Gunung Semeru di Jawa Timur kembali menunjukkan peningkatan aktivitas vulkanik yang signifikan. Berdasarkan laporan terbaru dari Pos Pengamatan Gunung Semeru pada Minggu (5/7/2026), terpantau guguran lava pijar meluncur sejauh 1.500 meter dari kawah puncak menuju arah tenggara, tepatnya ke kawasan Besuk Kobokan.

Selain luncuran lava, petugas mencatat sedikitnya delapan kali letusan terjadi dalam periode pengamatan yang sama. Letusan tersebut memicu munculnya kolom asap berwarna kelabu dengan ketinggian mencapai 800 meter di atas puncak, yang terbawa angin ke arah tenggara, timur, dan utara.
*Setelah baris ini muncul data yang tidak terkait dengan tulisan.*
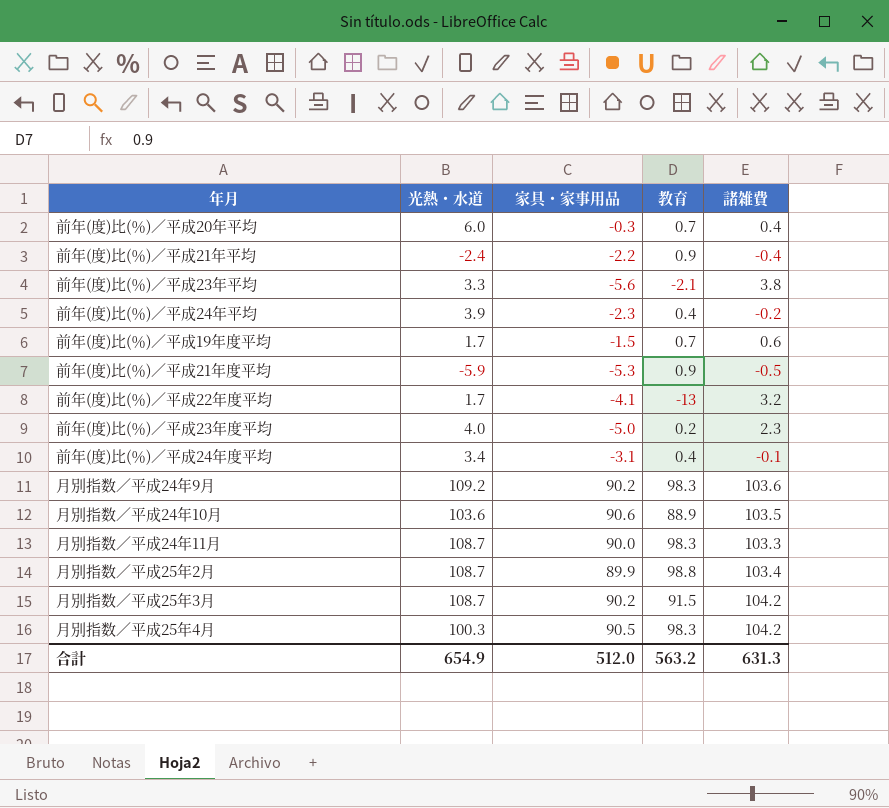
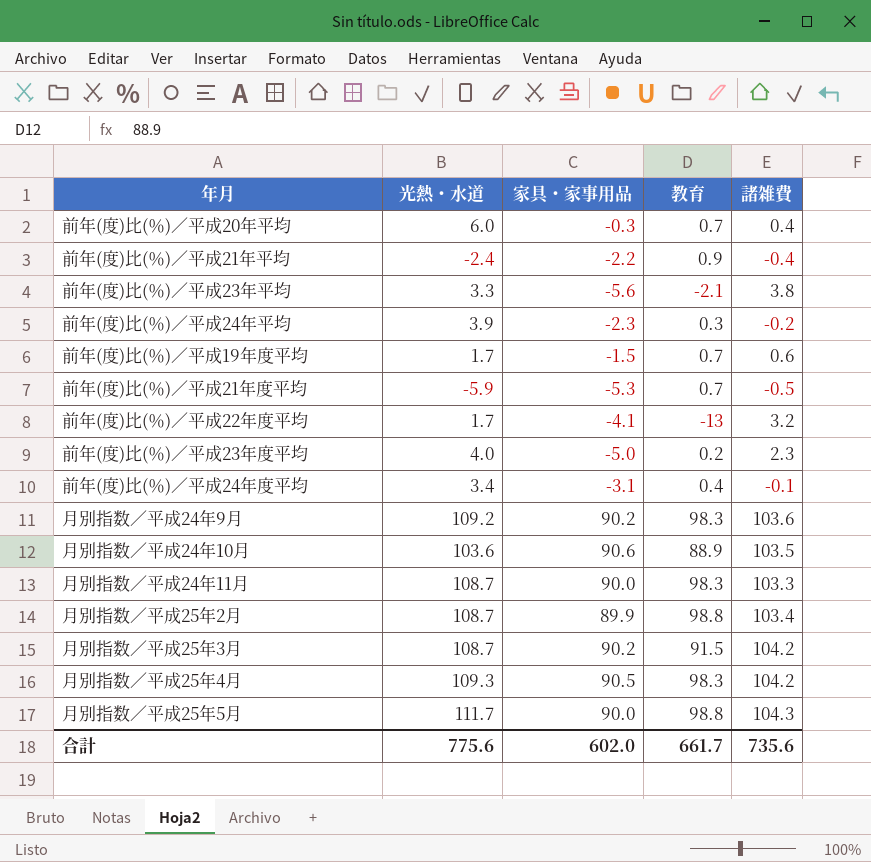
前年(度)比(％)／平成24年平均 | 教育: 0.4 -> 0.3
前年(度)比(％)／平成21年度平均 | 教育: 0.9 -> 0.7
月別指数／平成25年4月 | 光熱・水道: 100.3 -> 109.3
row 月別指数／平成25年5月: none -> 111.7 | 90.0 | 98.8 | 104.3
合計 | 光熱・水道: 654.9 -> 775.6
合計 | 家具・家事用品: 512.0 -> 602.0
合計 | 教育: 563.2 -> 661.7
合計 | 諸雑費: 631.3 -> 735.6

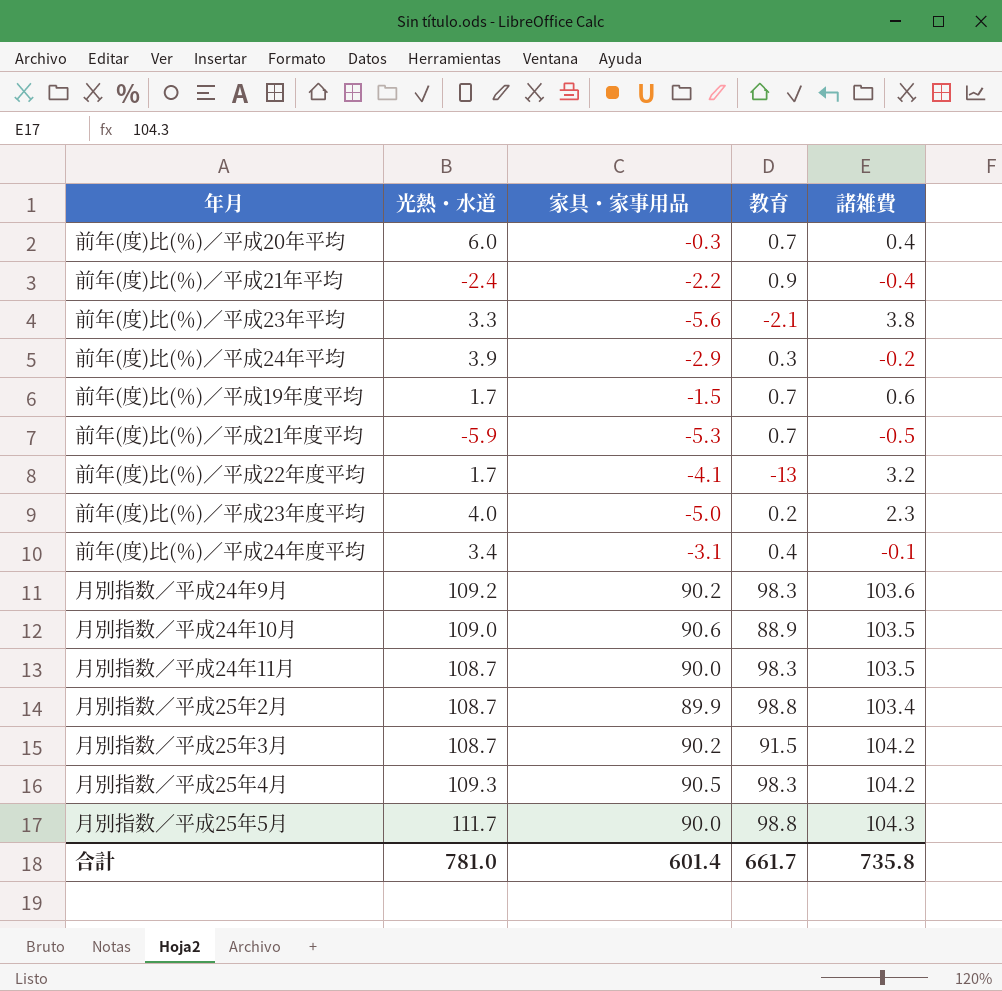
前年(度)比(％)／平成24年平均 | 家具・家事用品: -2.3 -> -2.9
月別指数／平成24年10月 | 光熱・水道: 103.6 -> 109.0
月別指数／平成24年11月 | 諸雑費: 103.3 -> 103.5
合計 | 光熱・水道: 775.6 -> 781.0
合計 | 家具・家事用品: 602.0 -> 601.4
合計 | 諸雑費: 735.6 -> 735.8

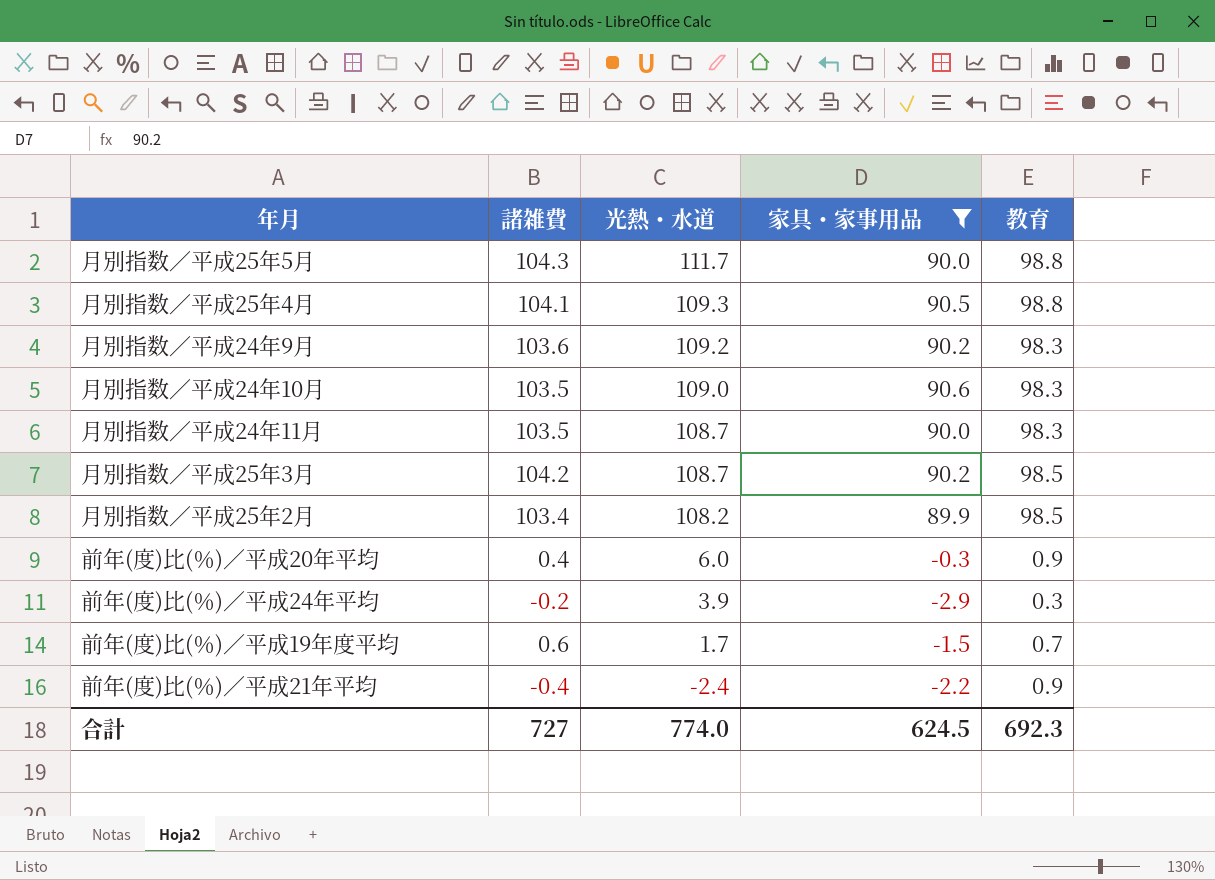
filter: none -> 家具・家事用品 >= -2.9
row order: none -> 光熱・水道 descending
column 諸雑費 | position: 5 -> 2
月別指数／平成25年4月 | 諸雑費: 104.2 -> 104.1
月別指数／平成25年4月 | 教育: 98.3 -> 98.8
月別指数／平成24年10月 | 教育: 88.9 -> 98.3
月別指数／平成25年3月 | 教育: 91.5 -> 98.5
月別指数／平成25年2月 | 光熱・水道: 108.7 -> 108.2
月別指数／平成25年2月 | 教育: 98.8 -> 98.5
前年(度)比(％)／平成20年平均 | 教育: 0.7 -> 0.9
合計 | 諸雑費: 735.8 -> 727
合計 | 光熱・水道: 781.0 -> 774.0
合計 | 家具・家事用品: 601.4 -> 624.5
合計 | 教育: 661.7 -> 692.3

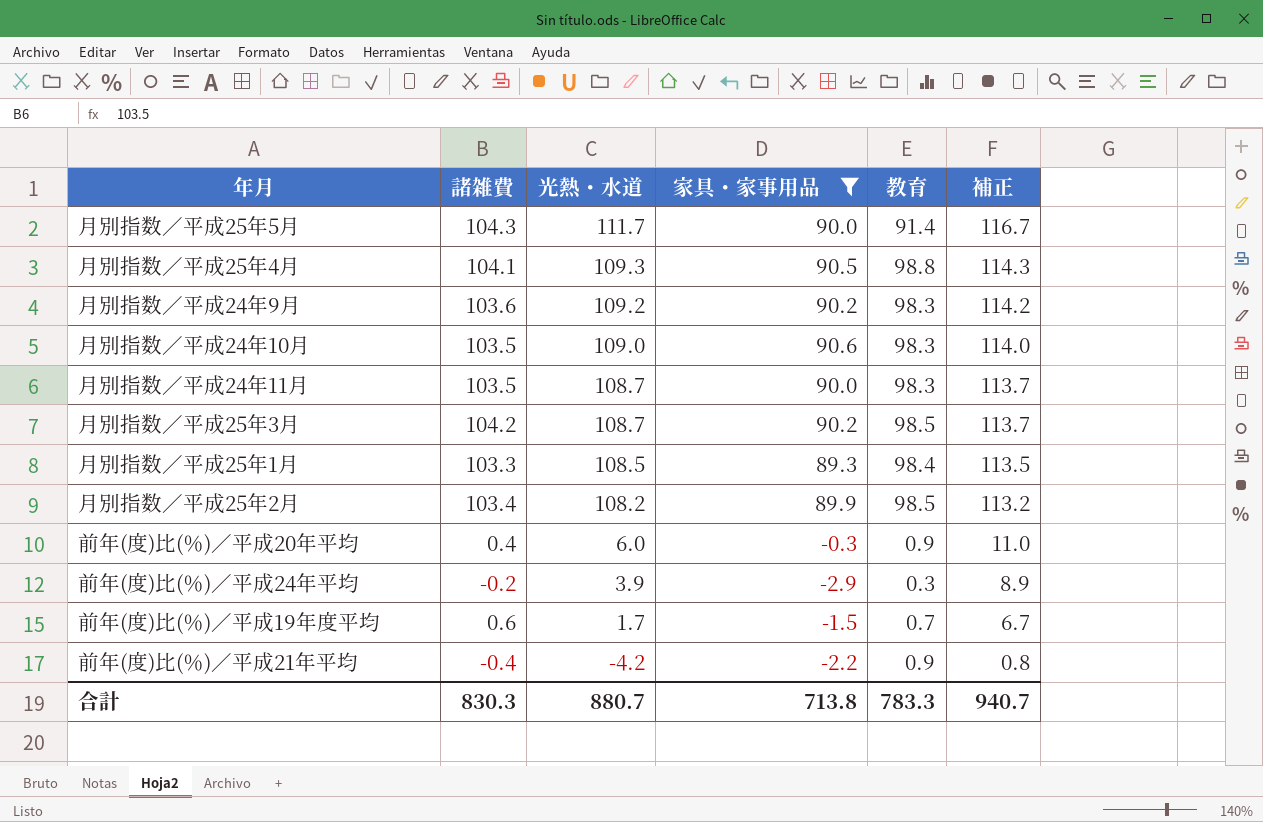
column 補正 | formula: none -> [光熱・水道] + 5
月別指数／平成25年5月 | 教育: 98.8 -> 91.4
row 月別指数／平成25年1月: none -> 103.3 | 108.5 | 89.3 | 98.4 | 113.5
前年(度)比(％)／平成21年平均 | 光熱・水道: -2.4 -> -4.2
合計 | 諸雑費: 727 -> 830.3
合計 | 光熱・水道: 774.0 -> 880.7
合計 | 家具・家事用品: 624.5 -> 713.8
合計 | 教育: 692.3 -> 783.3

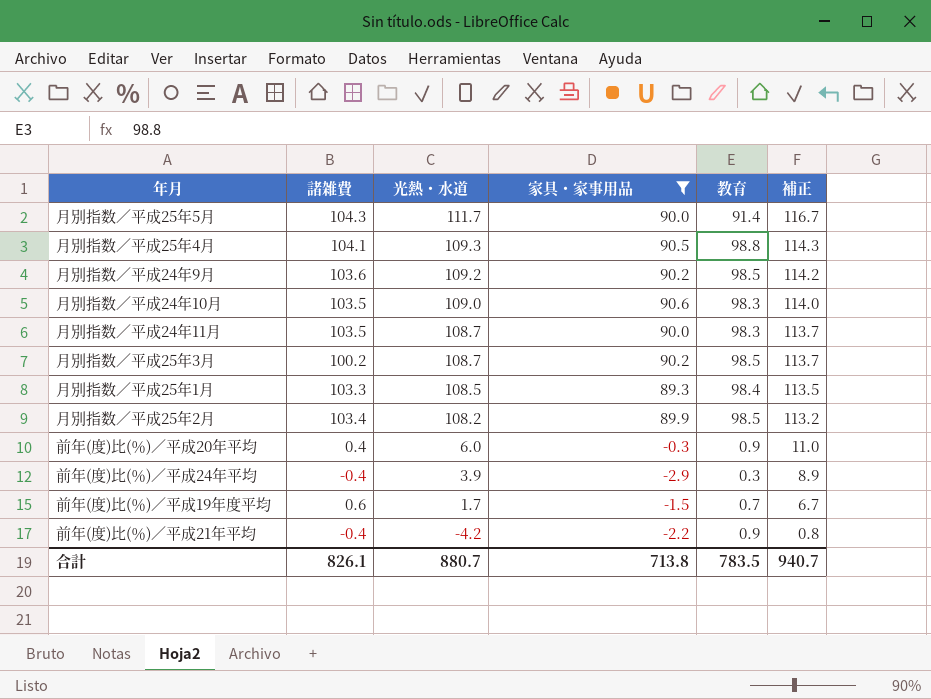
月別指数／平成24年9月 | 教育: 98.3 -> 98.5
月別指数／平成25年3月 | 諸雑費: 104.2 -> 100.2
前年(度)比(％)／平成24年平均 | 諸雑費: -0.2 -> -0.4
合計 | 諸雑費: 830.3 -> 826.1
合計 | 教育: 783.3 -> 783.5

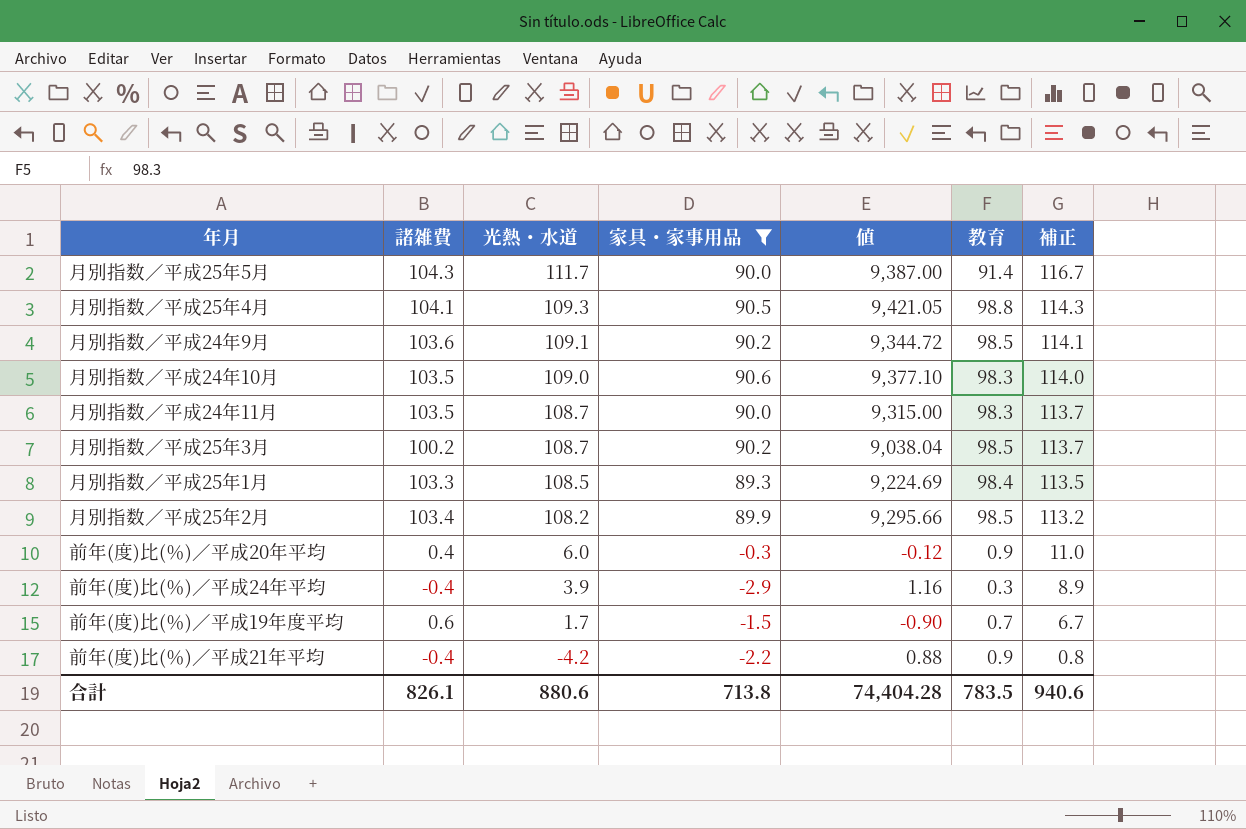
column 値 | formula: none -> [諸雑費] * [家具・家事用品]
月別指数／平成24年9月 | 光熱・水道: 109.2 -> 109.1
月別指数／平成24年9月 | 補正: 114.2 -> 114.1
合計 | 光熱・水道: 880.7 -> 880.6
合計 | 補正: 940.7 -> 940.6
Yadi Yuliandi, petugas pos pengamatan, menegaskan bahwa status gunung masih memerlukan kewaspadaan tinggi dari masyarakat setempat. Pihaknya mengeluarkan imbauan tegas agar warga tidak melakukan segala bentuk aktivitas di dalam radius 13 kilometer dari pusat erupsi untuk menghindari risiko yang tidak diinginkan.

Lebih lanjut, masyarakat yang bermukim di sekitar aliran sungai yang berhulu di Gunung Semeru diminta untuk tetap waspada terhadap potensi ancaman awan panas guguran serta banjir lahar. Langkah antisipasi ini dinilai krusial mengingat kondisi cuaca dan aktivitas gunung yang masih fluktuatif.